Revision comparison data

>>>>>

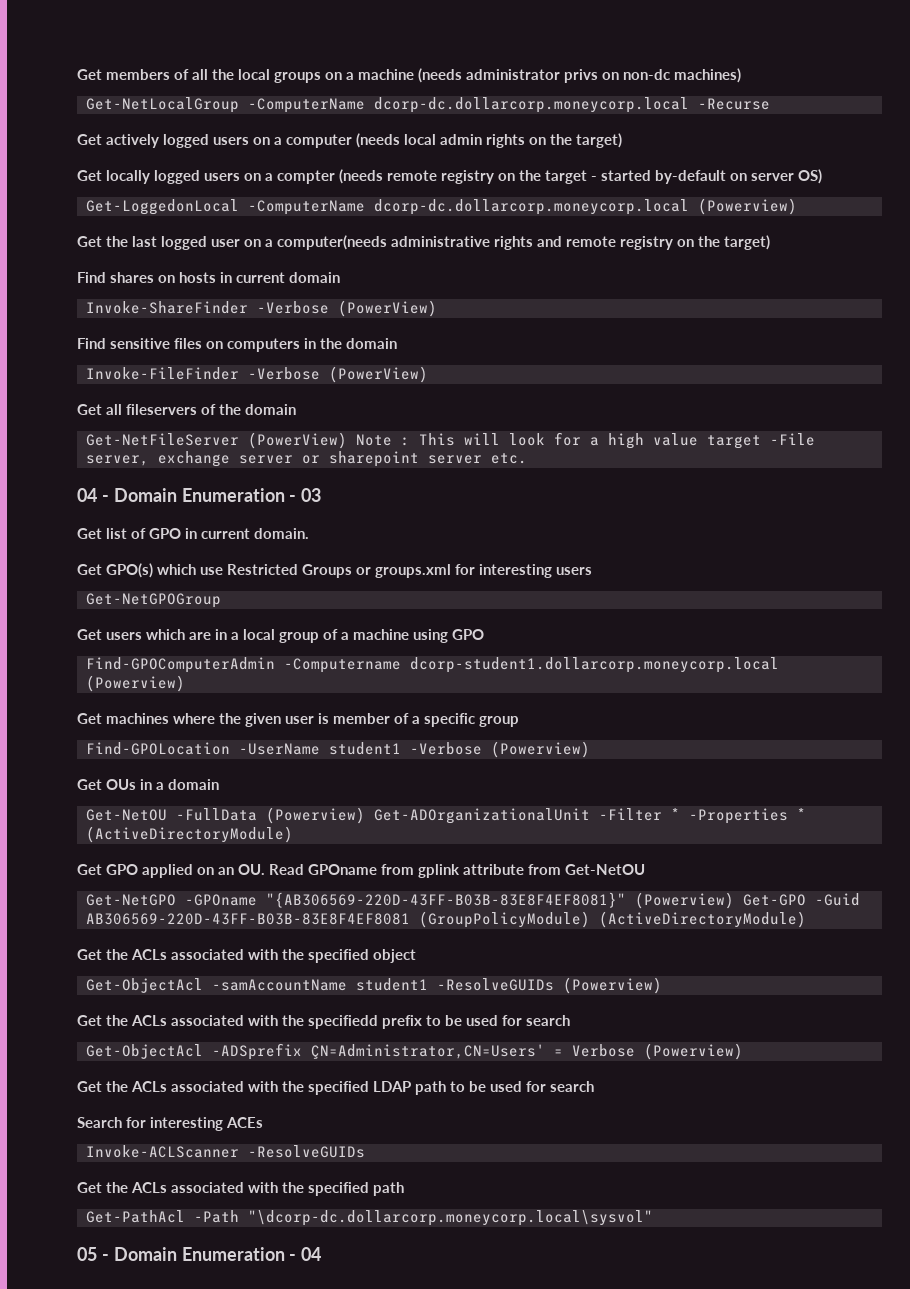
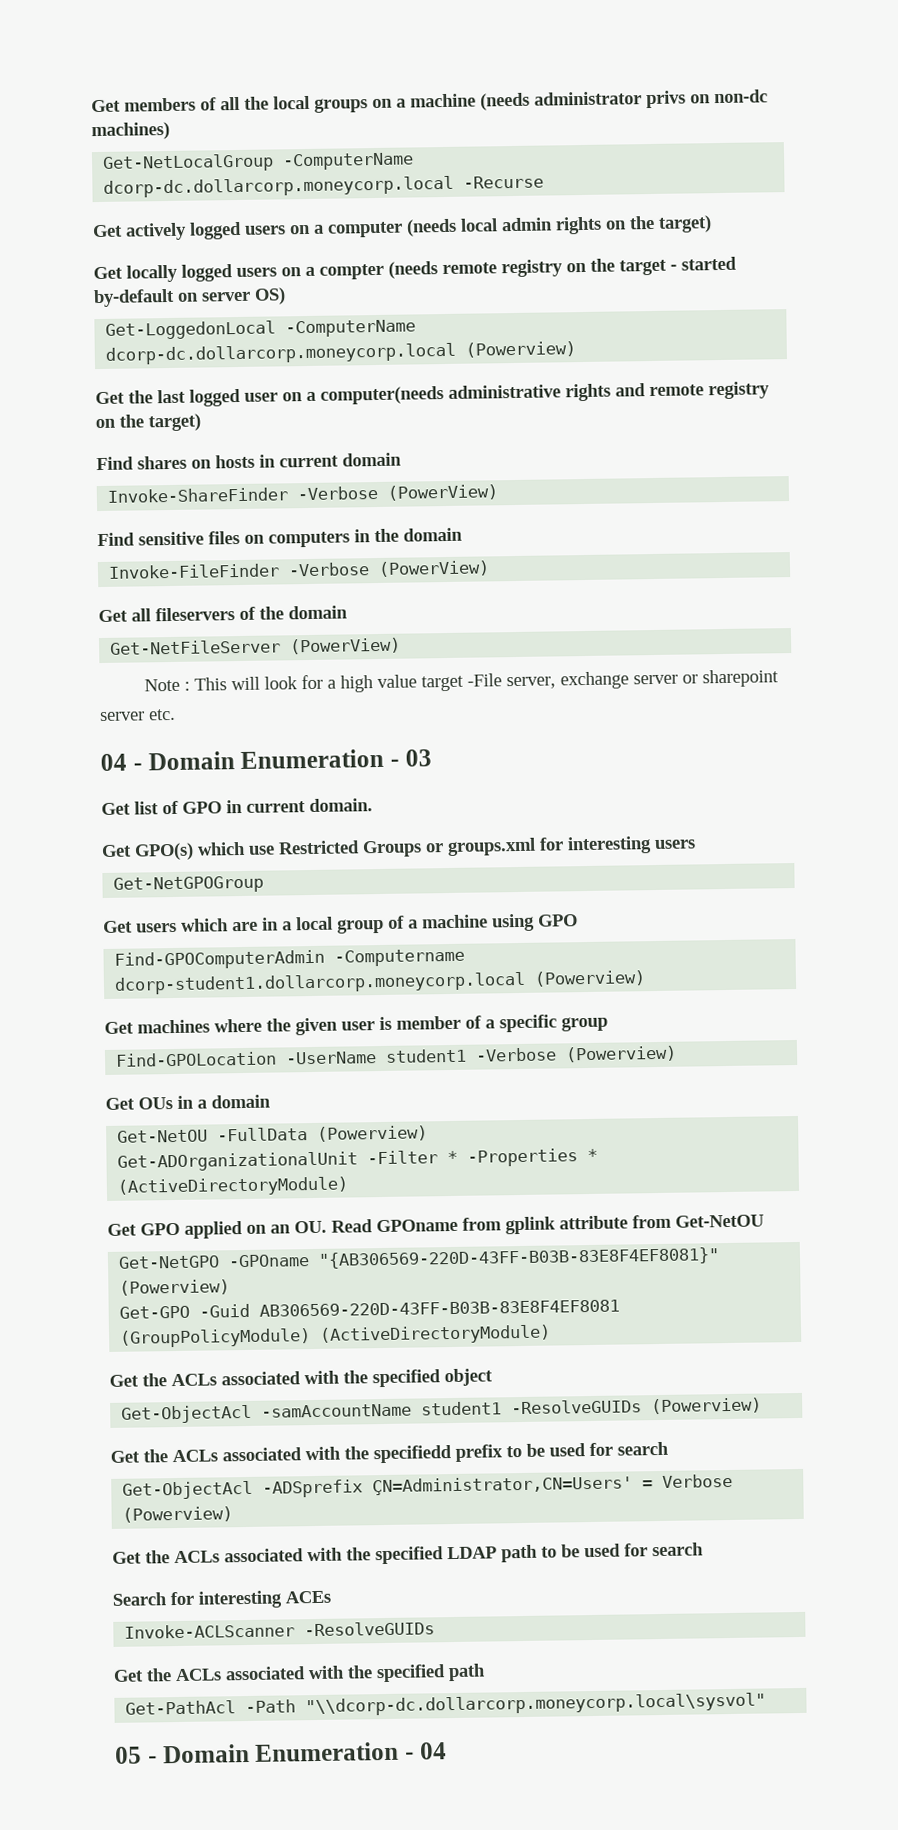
- Get-NetFileServer (PowerView) Note : This will look for a high value target -File server, exchange server or sharepoint server etc.
+ Get-NetFileServer (PowerView)
+ Note : This will look for a high value target -File server, exchange server or sharepoint server etc.
- Get-NetOU -FullData (Powerview) Get-ADOrganizationalUnit -Filter * -Properties * (ActiveDirectoryModule)
+ Get-NetOU -FullData (Powerview)
+ Get-ADOrganizationalUnit -Filter * -Properties * (ActiveDirectoryModule)
- Get-NetGPO -GPOname "{AB306569-220D-43FF-B03B-83E8F4EF8081}" (Powerview) Get-GPO -Guid AB306569-220D-43FF-B03B-83E8F4EF8081 (GroupPolicyModule) (ActiveDirectoryModule)
+ Get-NetGPO -GPOname "{AB306569-220D-43FF-B03B-83E8F4EF8081}" (Powerview)
+ Get-GPO -Guid AB306569-220D-43FF-B03B-83E8F4EF8081 (GroupPolicyModule) (ActiveDirectoryModule)
- Get-PathAcl -Path "\dcorp-dc.dollarcorp.moneycorp.local\sysvol"
+ Get-PathAcl -Path "\\dcorp-dc.dollarcorp.moneycorp.local\sysvol"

<<<<<

## Work required:
Check the data for the word "GPOname" and pull out the lines that have it.

## Reply:
- Get-NetGPO -GPOname "{AB306569-220D-43FF-B03B-83E8F4EF8081}" (Powerview) Get-GPO -Guid AB306569-220D-43FF-B03B-83E8F4EF8081 (GroupPolicyModule) (ActiveDirectoryModule)
+ Get-NetGPO -GPOname "{AB306569-220D-43FF-B03B-83E8F4EF8081}" (Powerview)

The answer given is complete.